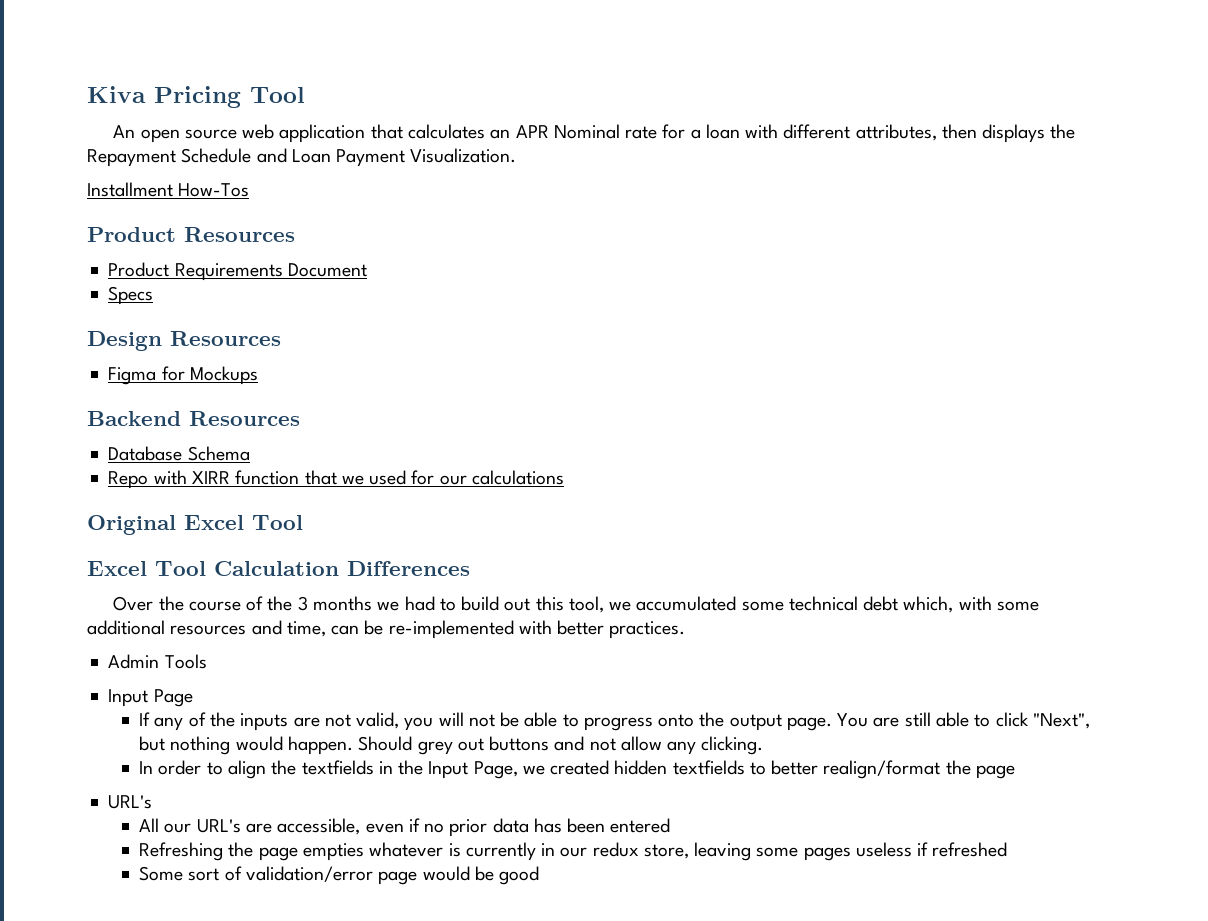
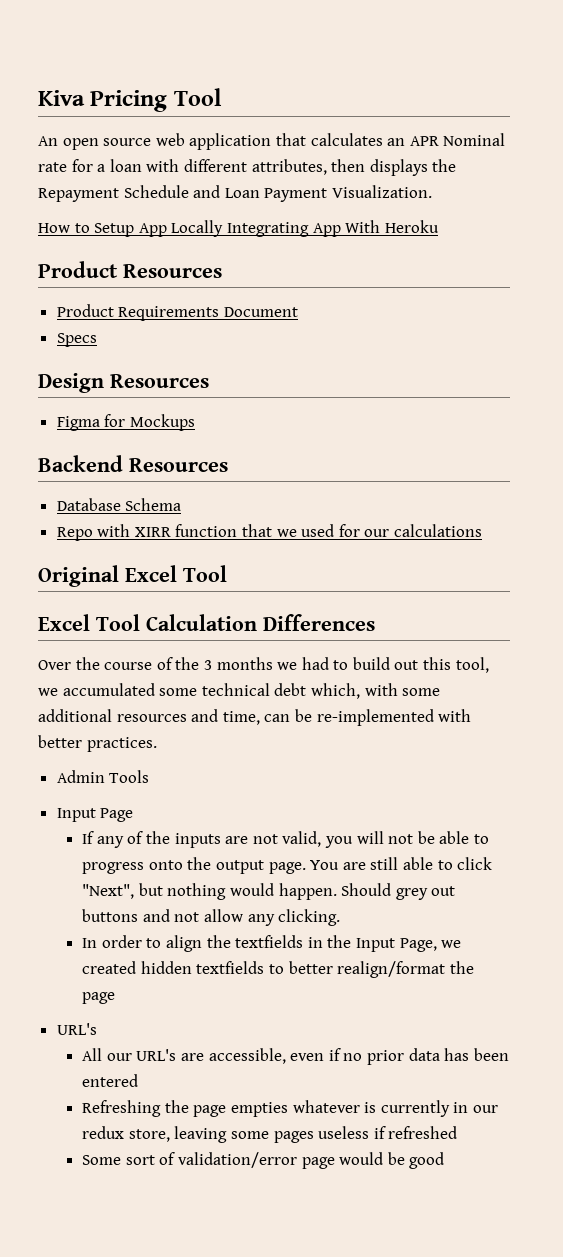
- Installment How-Tos
+ How to Setup App Locally Integrating App With Heroku

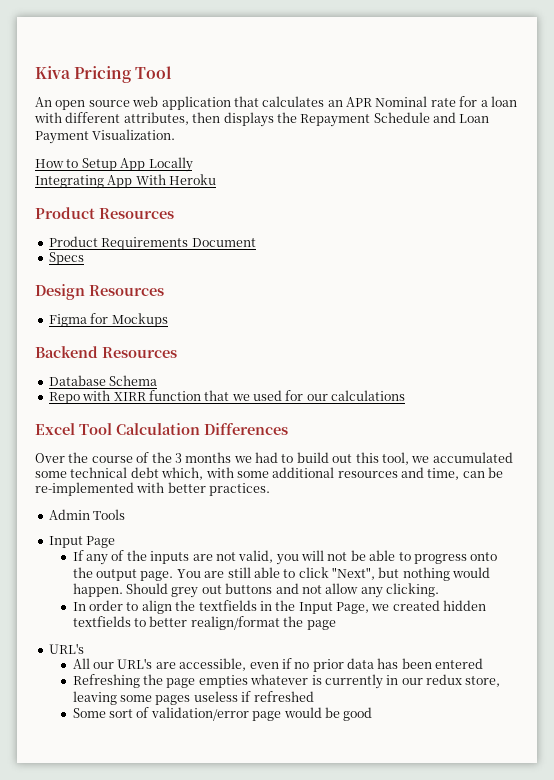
- How to Setup App Locally Integrating App With Heroku
+ How to Setup App Locally
+ Integrating App With Heroku
- Original Excel Tool

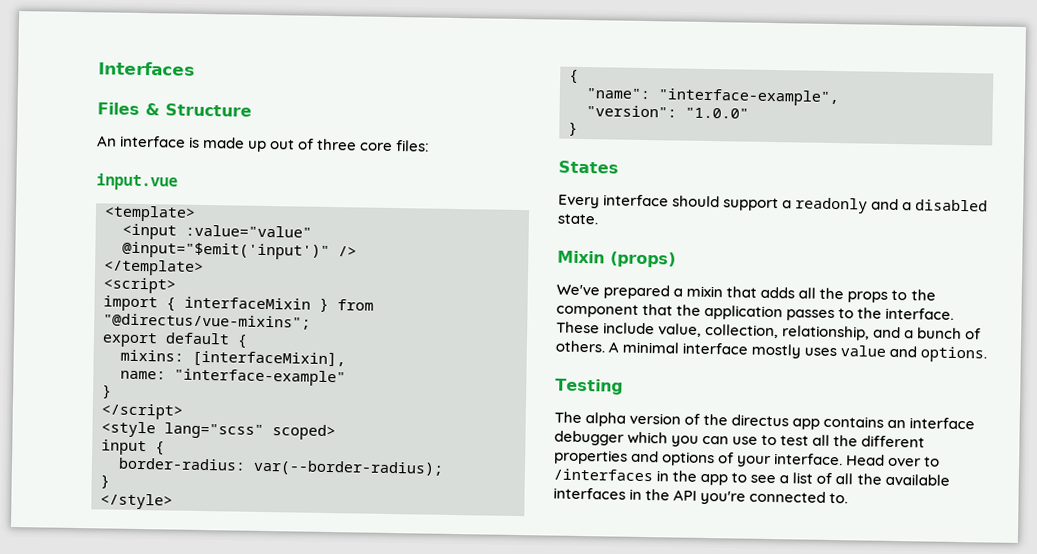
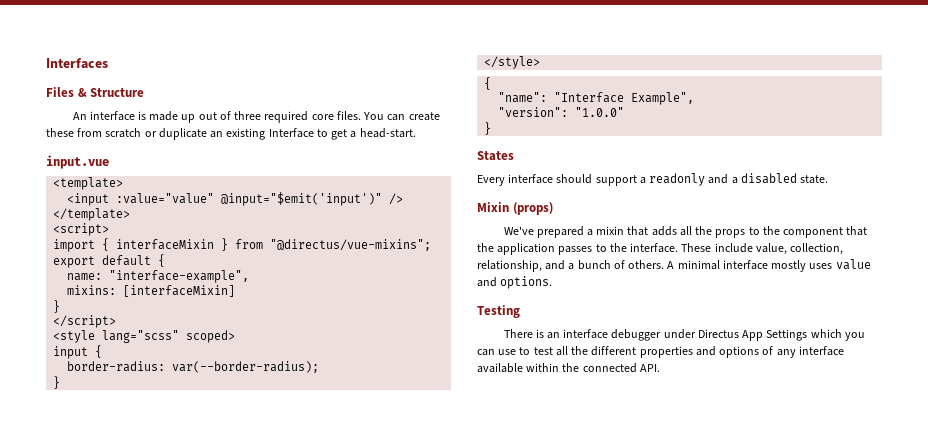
- An interface is made up out of three core files:
+ An interface is made up out of three required core files. You can create these from scratch or duplicate an existing Interface to get a head-start.
+ name: "interface-example",
- mixins: [interfaceMixin],
- name: "interface-example"
+ mixins: [interfaceMixin]
- "name": "interface-example",
+ "name": "Interface Example",
- The alpha version of the directus app contains an interface debugger which you can use to test all the different properties and options of your interface. Head over to /interfaces in the app to see a list of all the available interfaces in the API you're connected to.
+ There is an interface debugger under Directus App Settings which you can use to test all the different properties and options of any interface available within the connected API.

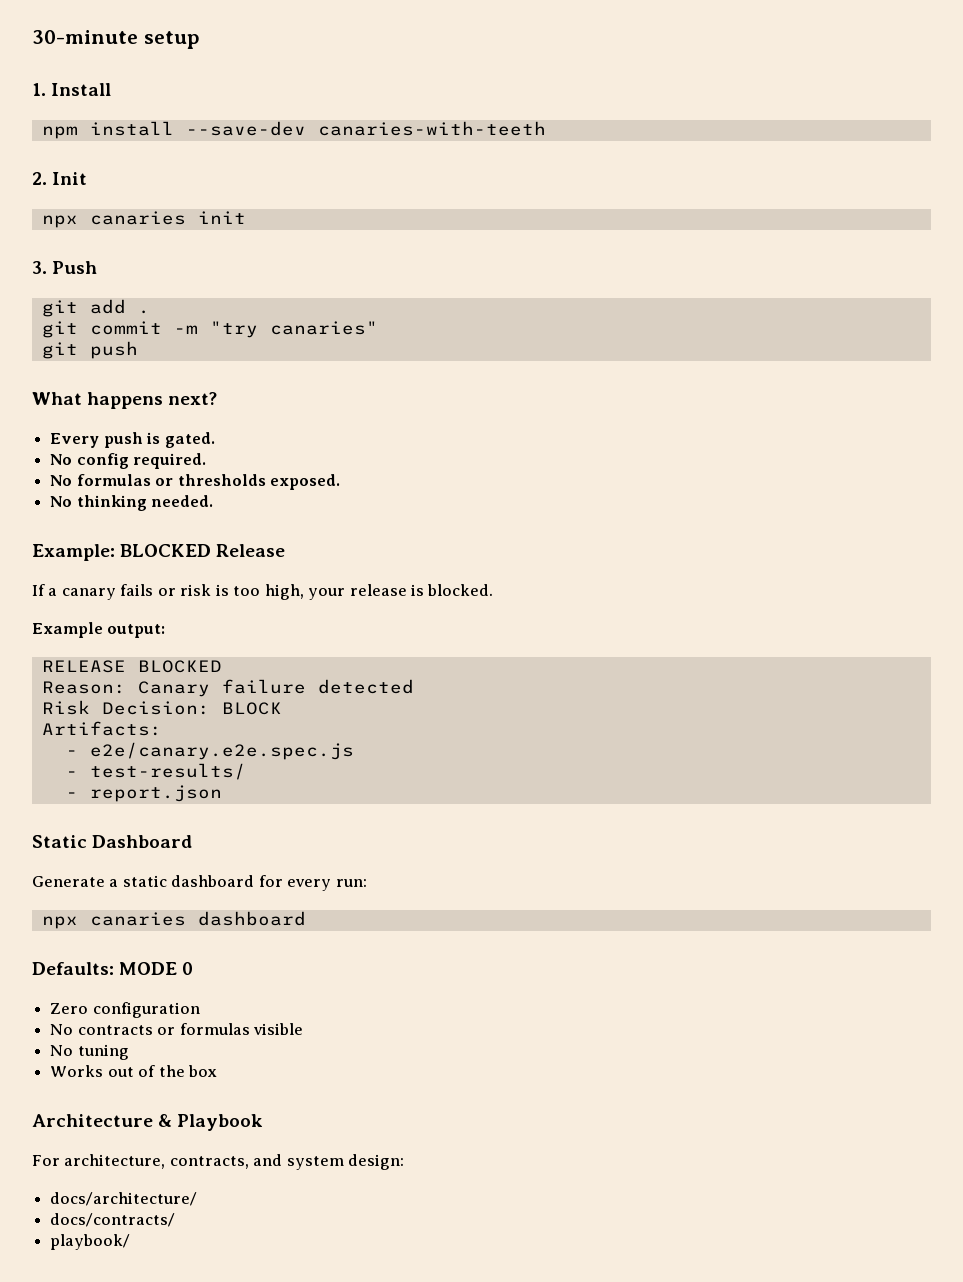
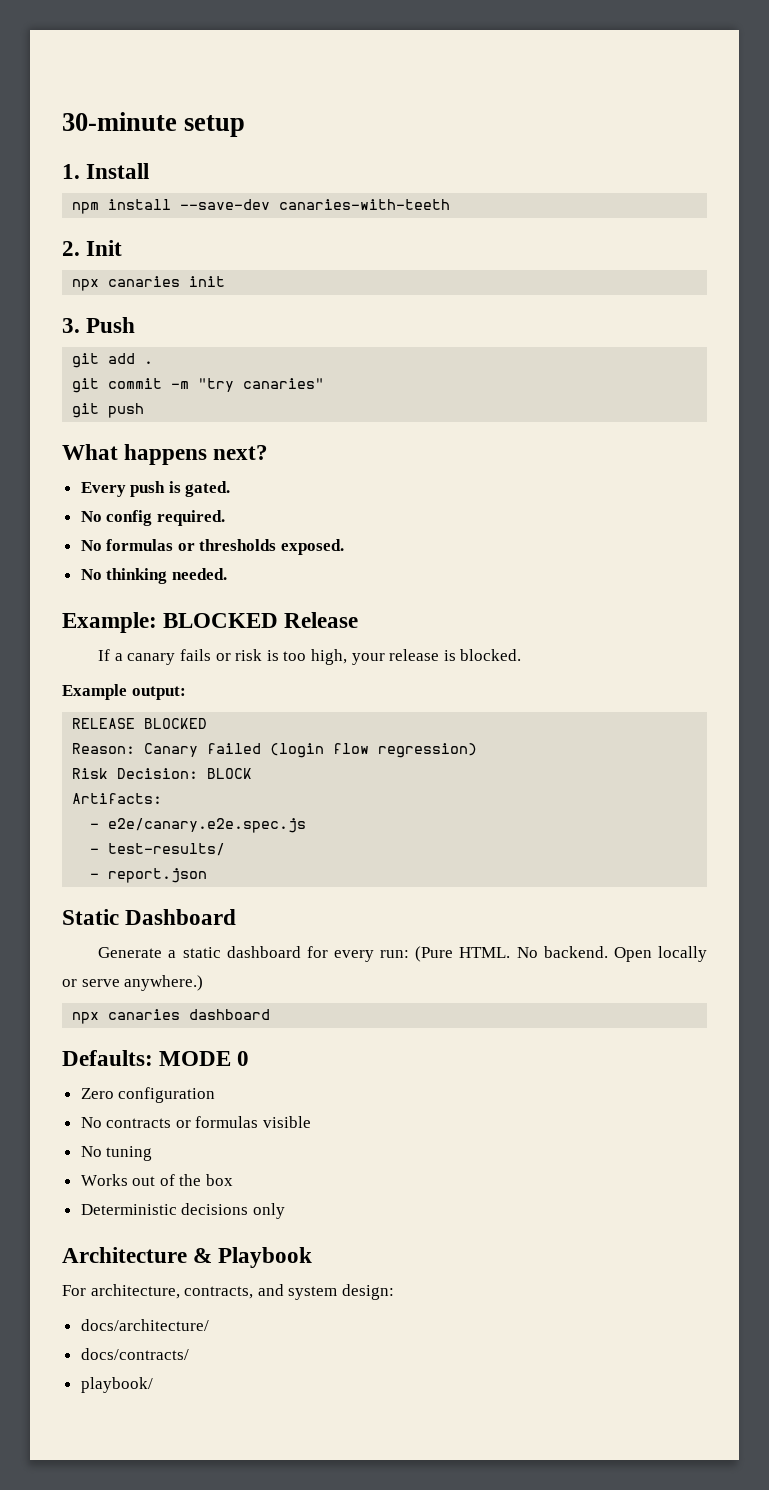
- Reason: Canary failure detected
+ Reason: Canary failed (login flow regression)
- Generate a static dashboard for every run:
+ Generate a static dashboard for every run: (Pure HTML. No backend. Open locally or serve anywhere.)
+ Deterministic decisions only

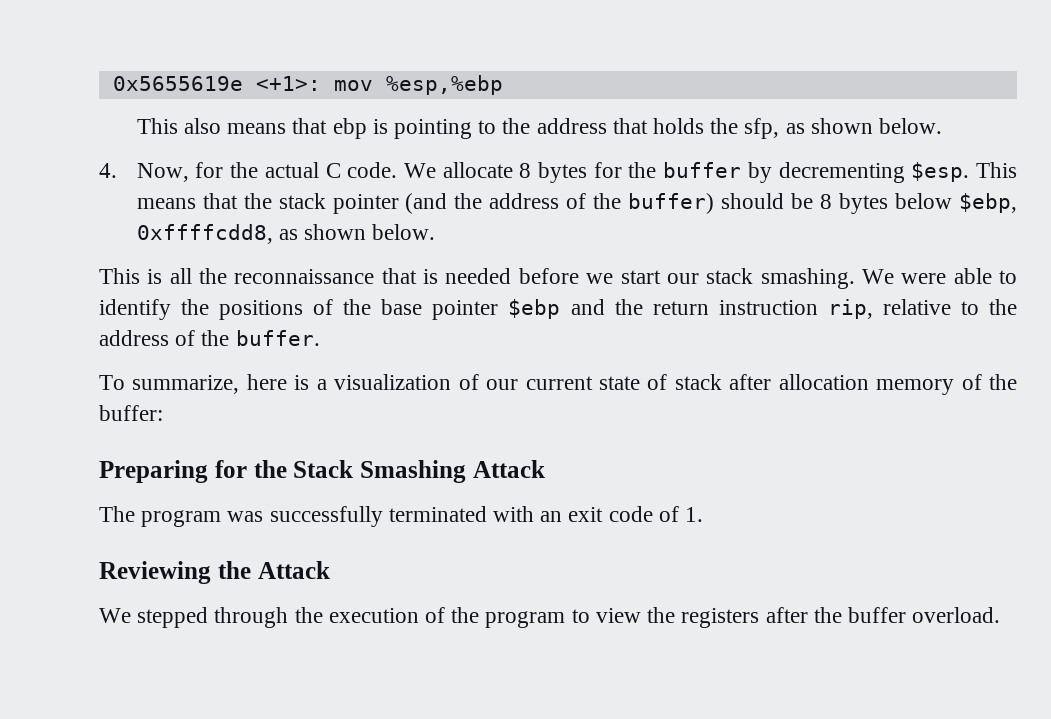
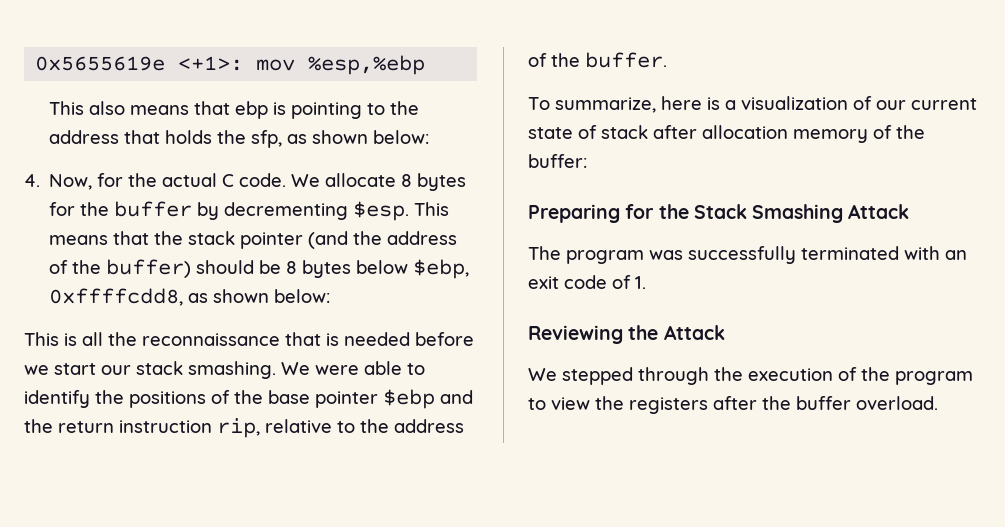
- This also means that ebp is pointing to the address that holds the sfp, as shown below.
+ This also means that ebp is pointing to the address that holds the sfp, as shown below:
- This means that the stack pointer (and the address of the buffer) should be 8 bytes below $ebp, 0xffffcdd8, as shown below.
+ This means that the stack pointer (and the address of the buffer) should be 8 bytes below $ebp, 0xffffcdd8, as shown below:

========================================================================

Activity -> All that should appear in the response is the run of lines from the one with "or serve anywhere.)" through the final line of the records, restated exactly, with pictures omitted.

Expected output ->
+ Generate a static dashboard for every run: (Pure HTML. No backend. Open locally or serve anywhere.)
+ Deterministic decisions only

- This also means that ebp is pointing to the address that holds the sfp, as shown below.
+ This also means that ebp is pointing to the address that holds the sfp, as shown below:
- This means that the stack pointer (and the address of the buffer) should be 8 bytes below $ebp, 0xffffcdd8, as shown below.
+ This means that the stack pointer (and the address of the buffer) should be 8 bytes below $ebp, 0xffffcdd8, as shown below:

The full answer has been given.